### Exercise aim
Start at the line with "Fernox F3 Superconcentrate" in the records below, stop at the line with "balance: 4304.31 -> 4112.31", and return every line in that span exactly, the two end lines included.

### Data for review
════════

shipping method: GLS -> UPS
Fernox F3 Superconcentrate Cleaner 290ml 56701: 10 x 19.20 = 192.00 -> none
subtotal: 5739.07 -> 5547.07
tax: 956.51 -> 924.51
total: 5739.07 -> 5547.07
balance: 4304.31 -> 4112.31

════════

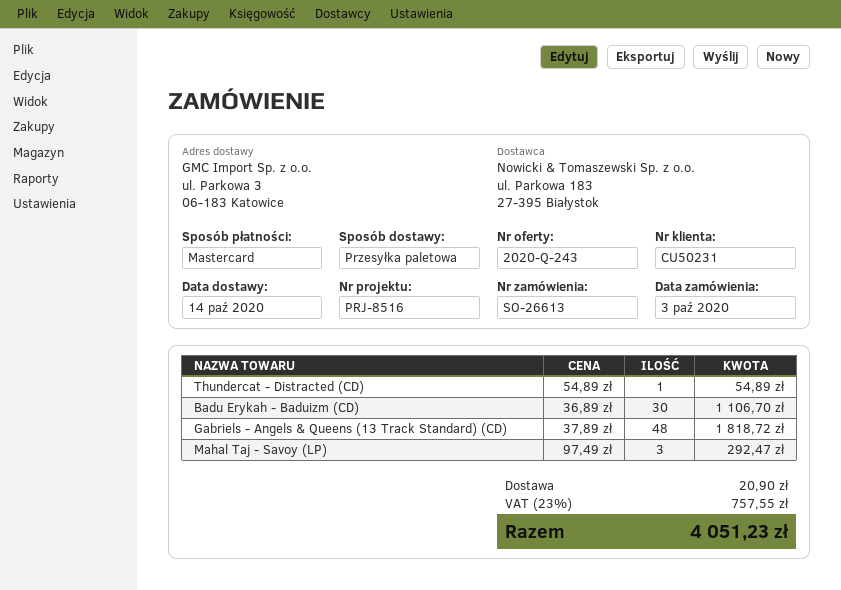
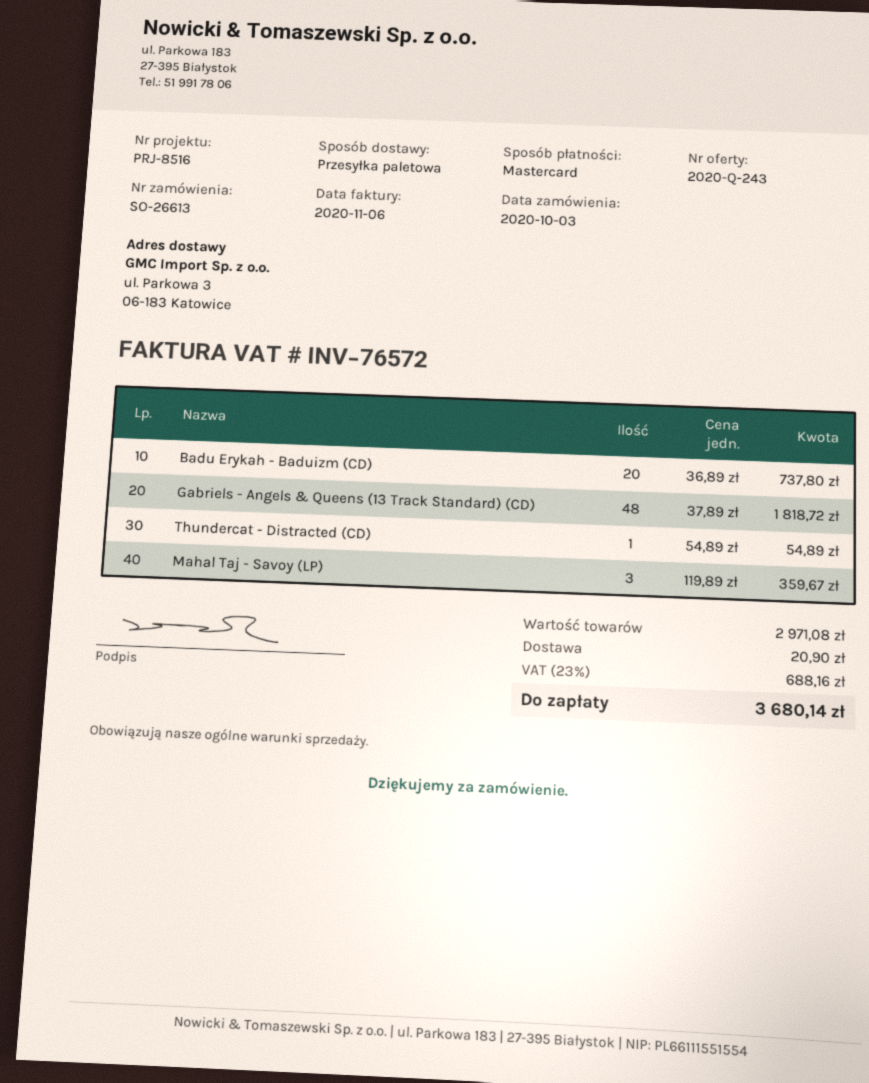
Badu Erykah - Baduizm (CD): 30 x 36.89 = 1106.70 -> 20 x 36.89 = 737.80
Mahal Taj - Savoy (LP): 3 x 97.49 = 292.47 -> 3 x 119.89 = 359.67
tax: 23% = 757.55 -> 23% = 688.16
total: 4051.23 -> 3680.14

════════

### Output below
Fernox F3 Superconcentrate Cleaner 290ml 56701: 10 x 19.20 = 192.00 -> none
subtotal: 5739.07 -> 5547.07
tax: 956.51 -> 924.51
total: 5739.07 -> 5547.07
balance: 4304.31 -> 4112.31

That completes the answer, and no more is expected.